[Revision tracking records]
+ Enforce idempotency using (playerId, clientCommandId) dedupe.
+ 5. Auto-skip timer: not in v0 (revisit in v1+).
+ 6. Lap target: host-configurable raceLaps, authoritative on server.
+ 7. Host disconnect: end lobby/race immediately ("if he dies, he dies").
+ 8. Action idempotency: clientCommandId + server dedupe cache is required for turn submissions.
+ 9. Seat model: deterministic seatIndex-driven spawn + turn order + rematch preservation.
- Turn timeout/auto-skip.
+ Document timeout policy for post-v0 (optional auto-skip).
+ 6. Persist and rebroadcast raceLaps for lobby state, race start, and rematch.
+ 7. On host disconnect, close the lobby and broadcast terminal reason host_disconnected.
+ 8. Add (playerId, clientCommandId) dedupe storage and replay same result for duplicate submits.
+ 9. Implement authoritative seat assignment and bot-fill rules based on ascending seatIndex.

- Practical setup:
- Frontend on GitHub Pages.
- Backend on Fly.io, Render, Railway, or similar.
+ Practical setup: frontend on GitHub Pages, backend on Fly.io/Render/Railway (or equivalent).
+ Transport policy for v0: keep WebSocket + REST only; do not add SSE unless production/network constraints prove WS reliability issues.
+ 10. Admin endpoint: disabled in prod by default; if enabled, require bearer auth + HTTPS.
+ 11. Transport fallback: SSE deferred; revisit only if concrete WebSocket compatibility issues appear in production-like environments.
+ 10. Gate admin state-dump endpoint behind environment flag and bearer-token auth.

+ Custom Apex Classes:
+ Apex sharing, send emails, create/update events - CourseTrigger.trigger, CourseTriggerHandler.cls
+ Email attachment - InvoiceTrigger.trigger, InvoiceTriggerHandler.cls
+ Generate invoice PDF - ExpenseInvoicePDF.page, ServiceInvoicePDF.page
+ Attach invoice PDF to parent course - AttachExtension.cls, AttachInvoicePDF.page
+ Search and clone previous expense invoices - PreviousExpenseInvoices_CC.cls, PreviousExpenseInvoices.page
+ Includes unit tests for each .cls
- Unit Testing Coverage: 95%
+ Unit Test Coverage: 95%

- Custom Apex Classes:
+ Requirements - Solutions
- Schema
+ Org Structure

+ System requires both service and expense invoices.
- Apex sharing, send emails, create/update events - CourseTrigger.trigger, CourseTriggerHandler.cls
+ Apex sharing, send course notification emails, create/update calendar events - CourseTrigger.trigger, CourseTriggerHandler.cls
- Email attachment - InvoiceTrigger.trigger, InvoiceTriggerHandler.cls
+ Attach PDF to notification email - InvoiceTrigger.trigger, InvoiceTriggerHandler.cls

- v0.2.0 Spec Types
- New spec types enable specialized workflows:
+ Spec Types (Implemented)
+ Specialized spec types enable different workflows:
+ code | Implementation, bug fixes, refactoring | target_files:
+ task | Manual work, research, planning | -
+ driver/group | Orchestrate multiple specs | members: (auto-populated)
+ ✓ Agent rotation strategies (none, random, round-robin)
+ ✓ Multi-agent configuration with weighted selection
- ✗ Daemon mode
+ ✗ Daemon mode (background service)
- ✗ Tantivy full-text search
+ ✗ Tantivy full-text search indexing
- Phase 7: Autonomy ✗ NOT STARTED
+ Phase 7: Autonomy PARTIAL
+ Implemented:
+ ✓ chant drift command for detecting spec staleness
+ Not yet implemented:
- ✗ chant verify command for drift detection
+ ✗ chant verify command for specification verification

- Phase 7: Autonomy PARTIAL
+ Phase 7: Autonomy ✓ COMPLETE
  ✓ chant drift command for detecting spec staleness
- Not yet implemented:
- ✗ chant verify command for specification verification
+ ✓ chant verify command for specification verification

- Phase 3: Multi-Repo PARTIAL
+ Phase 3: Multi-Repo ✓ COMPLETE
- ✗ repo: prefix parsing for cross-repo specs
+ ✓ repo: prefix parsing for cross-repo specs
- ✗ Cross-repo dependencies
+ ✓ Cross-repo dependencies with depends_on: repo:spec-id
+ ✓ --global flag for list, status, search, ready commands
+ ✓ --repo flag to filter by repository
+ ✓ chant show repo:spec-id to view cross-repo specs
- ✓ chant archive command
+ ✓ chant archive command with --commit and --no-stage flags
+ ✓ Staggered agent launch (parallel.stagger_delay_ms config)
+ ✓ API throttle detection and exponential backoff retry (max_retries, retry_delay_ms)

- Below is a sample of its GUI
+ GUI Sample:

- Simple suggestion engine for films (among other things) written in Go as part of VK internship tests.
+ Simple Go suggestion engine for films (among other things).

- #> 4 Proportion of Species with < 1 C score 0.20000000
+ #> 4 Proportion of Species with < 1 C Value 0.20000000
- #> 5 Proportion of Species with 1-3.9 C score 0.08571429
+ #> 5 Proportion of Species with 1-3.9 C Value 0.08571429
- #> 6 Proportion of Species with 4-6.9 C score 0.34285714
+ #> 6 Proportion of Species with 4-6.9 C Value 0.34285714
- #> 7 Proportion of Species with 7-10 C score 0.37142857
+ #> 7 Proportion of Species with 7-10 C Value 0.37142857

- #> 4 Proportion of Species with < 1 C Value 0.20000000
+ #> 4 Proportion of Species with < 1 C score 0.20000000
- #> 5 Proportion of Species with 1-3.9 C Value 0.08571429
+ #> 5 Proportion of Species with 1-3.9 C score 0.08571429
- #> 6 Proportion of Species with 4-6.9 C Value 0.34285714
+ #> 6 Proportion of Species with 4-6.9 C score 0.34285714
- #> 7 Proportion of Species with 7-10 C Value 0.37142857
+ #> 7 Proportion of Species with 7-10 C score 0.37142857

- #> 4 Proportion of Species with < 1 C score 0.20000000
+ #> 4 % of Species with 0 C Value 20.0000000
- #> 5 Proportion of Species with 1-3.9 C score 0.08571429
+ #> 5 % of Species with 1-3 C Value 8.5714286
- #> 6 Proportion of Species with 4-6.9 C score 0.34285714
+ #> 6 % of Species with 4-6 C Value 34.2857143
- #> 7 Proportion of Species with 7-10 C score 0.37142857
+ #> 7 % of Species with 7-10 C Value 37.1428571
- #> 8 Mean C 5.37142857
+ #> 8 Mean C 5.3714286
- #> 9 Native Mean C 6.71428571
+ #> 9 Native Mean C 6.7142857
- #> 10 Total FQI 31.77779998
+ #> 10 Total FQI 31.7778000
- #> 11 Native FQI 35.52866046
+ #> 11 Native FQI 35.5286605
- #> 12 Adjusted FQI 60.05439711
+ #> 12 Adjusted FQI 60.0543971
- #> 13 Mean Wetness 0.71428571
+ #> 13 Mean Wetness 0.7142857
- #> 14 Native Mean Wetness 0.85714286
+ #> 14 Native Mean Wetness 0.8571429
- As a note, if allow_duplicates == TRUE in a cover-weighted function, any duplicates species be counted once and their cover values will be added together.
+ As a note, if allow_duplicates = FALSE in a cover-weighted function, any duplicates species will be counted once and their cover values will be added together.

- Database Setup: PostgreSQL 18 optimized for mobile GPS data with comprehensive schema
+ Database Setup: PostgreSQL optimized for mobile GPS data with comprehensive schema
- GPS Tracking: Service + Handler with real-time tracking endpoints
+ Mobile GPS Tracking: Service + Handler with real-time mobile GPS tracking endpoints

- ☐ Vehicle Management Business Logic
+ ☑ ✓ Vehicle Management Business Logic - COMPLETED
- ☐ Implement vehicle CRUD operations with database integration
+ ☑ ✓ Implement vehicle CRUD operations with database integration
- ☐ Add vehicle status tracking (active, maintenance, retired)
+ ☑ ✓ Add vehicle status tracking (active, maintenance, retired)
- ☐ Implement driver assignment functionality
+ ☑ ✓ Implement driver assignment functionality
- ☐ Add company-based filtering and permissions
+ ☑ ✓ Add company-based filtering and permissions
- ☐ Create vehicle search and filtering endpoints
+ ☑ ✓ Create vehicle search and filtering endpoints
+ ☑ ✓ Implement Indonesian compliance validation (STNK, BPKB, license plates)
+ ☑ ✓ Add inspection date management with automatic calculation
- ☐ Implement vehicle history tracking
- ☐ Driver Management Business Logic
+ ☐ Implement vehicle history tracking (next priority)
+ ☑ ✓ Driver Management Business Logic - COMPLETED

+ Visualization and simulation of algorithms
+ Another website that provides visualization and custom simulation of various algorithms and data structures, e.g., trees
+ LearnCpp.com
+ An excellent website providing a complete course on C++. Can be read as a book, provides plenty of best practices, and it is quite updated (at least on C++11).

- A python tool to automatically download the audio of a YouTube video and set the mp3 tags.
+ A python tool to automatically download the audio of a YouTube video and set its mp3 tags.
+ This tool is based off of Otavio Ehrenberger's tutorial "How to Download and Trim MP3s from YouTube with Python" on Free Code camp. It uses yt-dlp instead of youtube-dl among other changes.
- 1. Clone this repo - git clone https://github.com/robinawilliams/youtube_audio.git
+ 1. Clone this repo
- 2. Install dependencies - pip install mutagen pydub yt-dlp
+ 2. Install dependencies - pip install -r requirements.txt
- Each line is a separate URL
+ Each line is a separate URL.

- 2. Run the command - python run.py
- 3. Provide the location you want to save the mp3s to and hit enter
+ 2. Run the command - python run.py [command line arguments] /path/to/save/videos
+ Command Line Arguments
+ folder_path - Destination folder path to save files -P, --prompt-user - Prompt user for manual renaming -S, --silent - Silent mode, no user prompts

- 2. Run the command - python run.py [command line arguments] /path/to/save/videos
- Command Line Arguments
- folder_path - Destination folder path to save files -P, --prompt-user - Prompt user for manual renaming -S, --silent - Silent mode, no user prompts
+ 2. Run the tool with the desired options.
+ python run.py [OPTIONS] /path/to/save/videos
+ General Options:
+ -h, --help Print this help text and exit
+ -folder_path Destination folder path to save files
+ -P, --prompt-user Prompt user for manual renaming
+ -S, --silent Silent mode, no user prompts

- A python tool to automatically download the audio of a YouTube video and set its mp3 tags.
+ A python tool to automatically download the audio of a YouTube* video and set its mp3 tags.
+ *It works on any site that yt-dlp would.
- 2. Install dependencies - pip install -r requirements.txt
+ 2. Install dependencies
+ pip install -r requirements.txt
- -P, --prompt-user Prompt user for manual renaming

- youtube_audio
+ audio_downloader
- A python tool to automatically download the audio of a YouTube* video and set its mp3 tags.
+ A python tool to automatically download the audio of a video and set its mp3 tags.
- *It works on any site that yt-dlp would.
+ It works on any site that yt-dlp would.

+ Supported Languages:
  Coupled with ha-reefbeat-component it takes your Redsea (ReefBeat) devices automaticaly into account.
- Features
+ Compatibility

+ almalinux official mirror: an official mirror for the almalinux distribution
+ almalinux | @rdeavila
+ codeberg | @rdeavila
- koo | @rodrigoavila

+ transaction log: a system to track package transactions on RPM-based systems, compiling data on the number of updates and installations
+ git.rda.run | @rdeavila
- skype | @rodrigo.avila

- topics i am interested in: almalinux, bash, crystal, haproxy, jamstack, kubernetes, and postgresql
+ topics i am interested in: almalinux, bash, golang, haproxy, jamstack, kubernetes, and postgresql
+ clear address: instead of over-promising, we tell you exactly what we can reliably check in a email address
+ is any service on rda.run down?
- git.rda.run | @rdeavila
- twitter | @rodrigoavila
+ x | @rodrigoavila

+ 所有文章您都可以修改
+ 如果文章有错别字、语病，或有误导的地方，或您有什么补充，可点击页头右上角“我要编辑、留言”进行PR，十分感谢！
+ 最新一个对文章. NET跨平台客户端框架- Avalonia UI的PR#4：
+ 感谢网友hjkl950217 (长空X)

• **WORK TO COMPLETE**:
In the entries above, find the line holding "- New spec types" and the line holding "specs | members: (auto-populated)"; print both of them and every line between, exactly, and nothing else.

• **ANSWER TO THIS EXERCISE**:
- New spec types enable specialized workflows:
+ Spec Types (Implemented)
+ Specialized spec types enable different workflows:
+ code | Implementation, bug fixes, refactoring | target_files:
+ task | Manual work, research, planning | -
+ driver/group | Orchestrate multiple specs | members: (auto-populated)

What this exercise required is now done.